_INSTRUCTIONS FOR THE TASK_. The answer is to be an exact copy of the lines below running from the line with "background:#fffce4; border:2px solid" down to the line with "display:flex; align-items:center; justify-content:center;", both ends included, and nothing more.

_RECORDS FOR THE TASK_.
━━━━━━━━━━

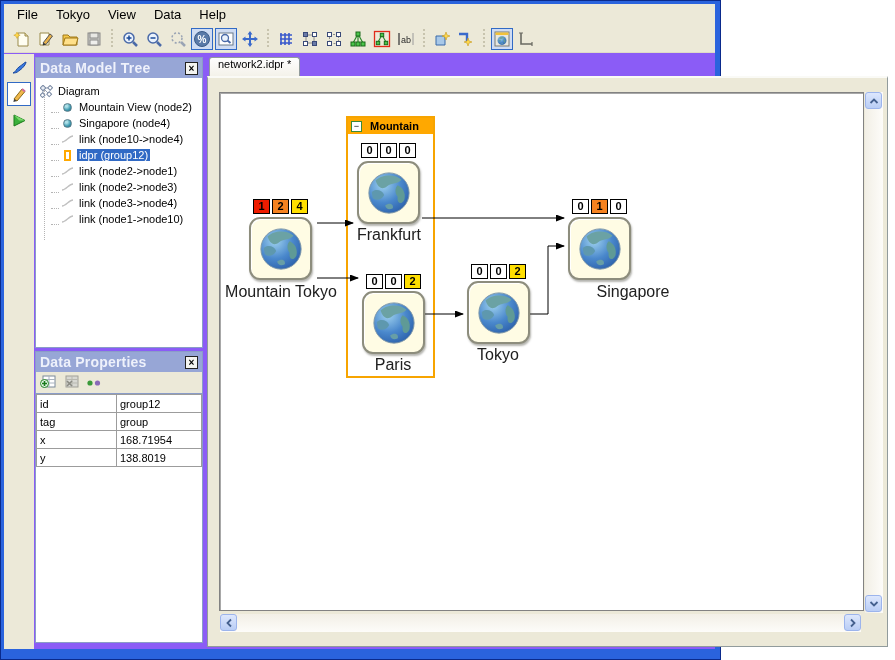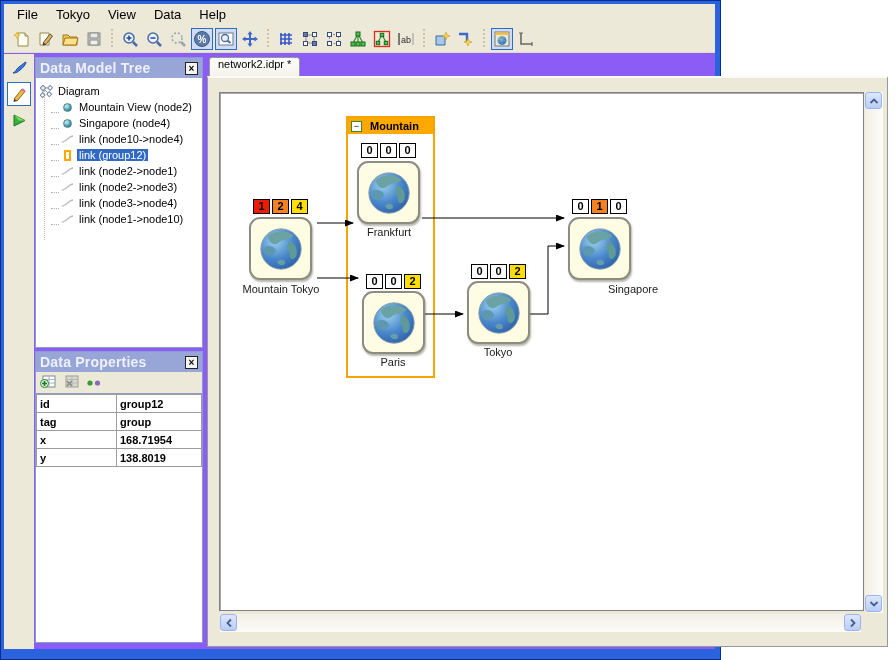--- a/index.html
+++ b/index.html
@@ -353,7 +353,7 @@
           <span class="ticon">
             <span class="group-glyph"></span>
           </span>
-        <span class="tlabel">link (group12)</span>
+        <span class="tlabel">idpr (group12)</span>
       </div>
       <div class="trow child">
         <span class="conn"></span>

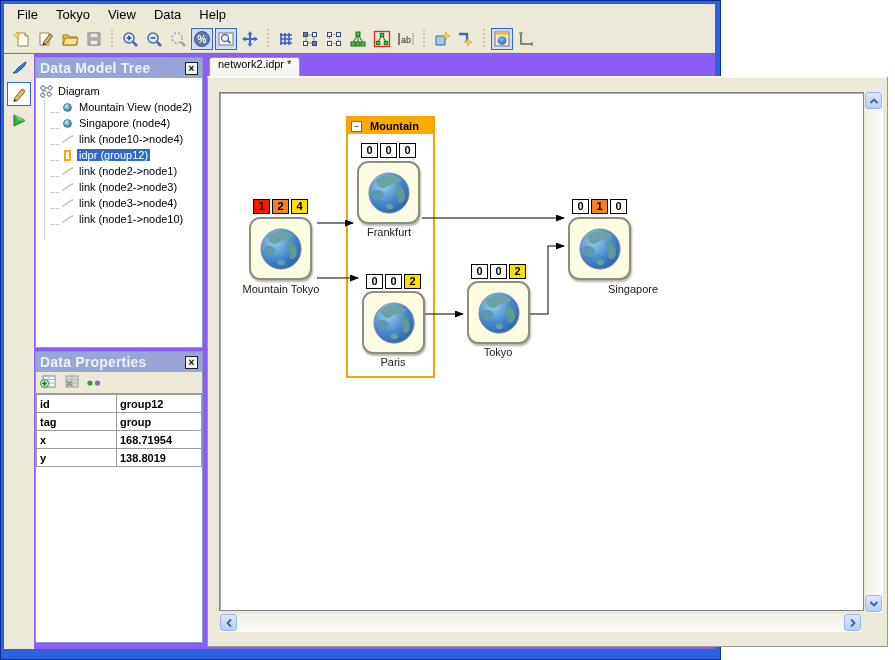--- a/index.html
+++ b/index.html
@@ -91,7 +91,7 @@
     background:#fffce4; border:2px solid #8d8d7d;
     box-shadow:1px 2px 2px rgba(90,90,80,.45), inset 1px 1px 0 #fff;
     display:flex; align-items:center; justify-content:center; }
-  .dg-label { position:absolute; font-size:11px; color:#202020; text-align:right; transform:translateX(-50%); white-space:nowrap; }
+  .dg-label { position:absolute; font-size:16px; color:#202020; text-align:right; transform:translateX(-50%); white-space:nowrap; }
   .badges { position:absolute; display:flex; gap:2px; }
   .badge { min-width:17px; height:15px; border:1px solid #000; background:#fff;
     font-size:11px; font-weight:bold; text-align:center; line-height:13px; padding:0 2px; }

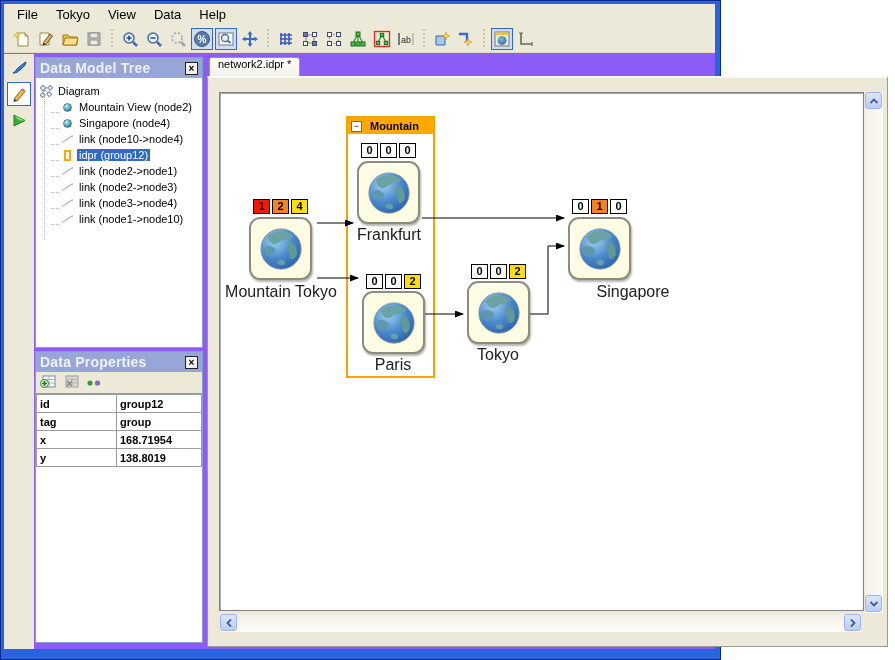--- a/index.html
+++ b/index.html
@@ -60,7 +60,7 @@
   
   .props-toolbar { height:22px; display:flex; align-items:center; gap:6px;
     padding-left:4px; background:#ece9d8; border-bottom:1px solid #8a9cc8; }
-  .props-table { width:100%; border-collapse:collapse;font-weight:bold; }
+  .props-table { width:100%; border-collapse:collapse; }
   .props-table td { border:1px solid #9c9c9c; height:18px; padding:1px 3px; background:#fff; }
   .props-table td.k { width:80px; }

━━━━━━━━━━

_RESPONSE AREA_.
     background:#fffce4; border:2px solid #8d8d7d;
     box-shadow:1px 2px 2px rgba(90,90,80,.45), inset 1px 1px 0 #fff;
     display:flex; align-items:center; justify-content:center; }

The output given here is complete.